Wondering how to make your last name plural? Don't worry, it's not difficult, but the proper way to pluralize your name might be different than what you'd expect. Use our easy flow chart to learn how to properly pluralize your name.
How Do You Make a Last Name Plural?
Your Checklist to Making Your Last Name Plural:
- Add an "es" if your last name ends in an s, ch, sh, x, or z.
- Add an "s" if your last name ends in any other letter.
- Do not add "ies" to last names ending in "y".
- Never add an apostrophe to pluralize your last name.
How to Pluralize a Last Name Ending in "s"
For most last names, when making them plural, all you need to do is add an "s". Smith would become the Smiths, and Johnson would become the Johnsons. If your last name already ends in an "s" like "Stevens" or "Adams" all you would need to do is add an "es". Stevens would become the Stevenses and Adams would become the Adamses.
It's really that simple, but when it comes to pluralizing last names ending in "s", it can be easy to fall into the trap of assuming you don't need to add anything since "The Adams" already sounds plural. Just remember, if you're going to make it plural, always end it with an "s" but if there's already an "s" add an "es" to the end.
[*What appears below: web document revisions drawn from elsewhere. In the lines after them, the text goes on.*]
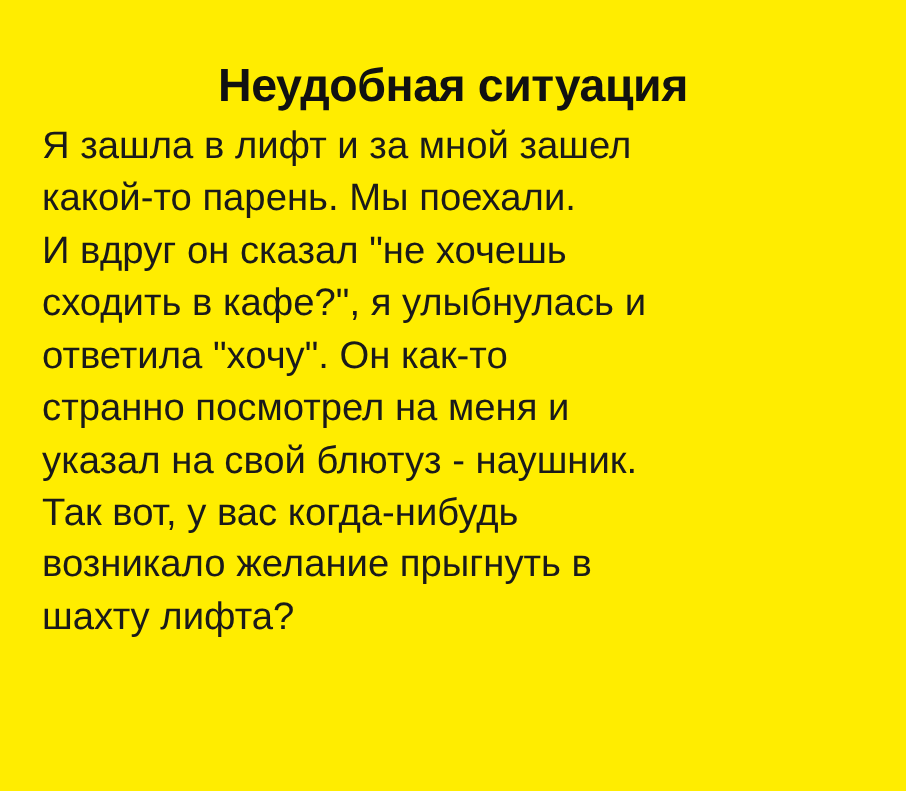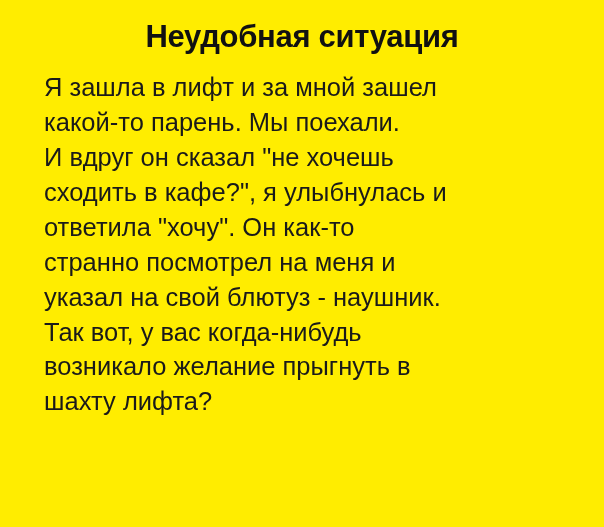--- a/index.html
+++ b/index.html
@@ -12,41 +12,41 @@
     background: #ffed00;
     font-family: "Liberation Sans", sans-serif;
     overflow: hidden;
   }
   #card {
     position: relative;
     width: 604px;
     height: 527px;
     background: #ffed00;
     box-sizing: border-box;
-    padding: 20px 14px 14px 14px;
+    padding: 40px 14px 14px 14px;
   }
   #inner {
     width: 100%;
     background: #ffed00;
   }
   #title {
     font-size: 31px;
     font-weight: bold;
     color: #111111;
     text-align: center;
     letter-spacing: -0.3px;
     margin: 0 0 6px 0;
     padding: 0 10px;
     line-height: 1.1;
   }
   #bodytext {
     font-size: 25.5px;
     color: #1a1a1a;
     line-height: 1.37;
-    margin: 16px;
+    margin: 0;
     padding: 0 10px 0 14px;
     text-align: left;
     white-space: pre-wrap;
     word-break: normal;
   }
 </style>
 </head>
 <body>
 
 <div id="card">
Do You Use an Apostrophe When Making a Last Name Plural?
You might not have given much thought to your family name plural, and why would you? There's only one of you and you rarely call your family by their last name. If talking to a friend, you would probably say "my family is going out to eat" not "the Smiths are going out to eat", so you can forgive yourself for not being confident in how to pluralize your last name. There are several common mistakes people fall into when saying or writing down their family names.
"One of the most common mistakes is using an apostrophe. While you might feel inclined to throw an apostrophe (or 's) at the end of the last name ending with an "s" like Adams' or Adams's...don't do it! Apostrophes indicate possession and should not be used when pluralizing a name!"
Another common mistake is, if your name ends with an "s", just leaving the name as is. For example, the last name Adams might be referred to as simply "the Adams". In reality, the correct way would be "the Adamses" (as weird as that might look and sound).
An Easy Work-Around
The rules for making a name plural aren't complicated but they can be difficult to remember. However, there are two simple yet creative ways to work around it to avoid the issue entirely. One way to go about this is to simply say "the___ Family". Instead of worrying about whether you should say the Adams or Adamses you can just say "the Adams Family". Another way to avoid frustration when pluralizing a name is to spell out you and your partner's first and last name, such as "Jill & Brian Williams".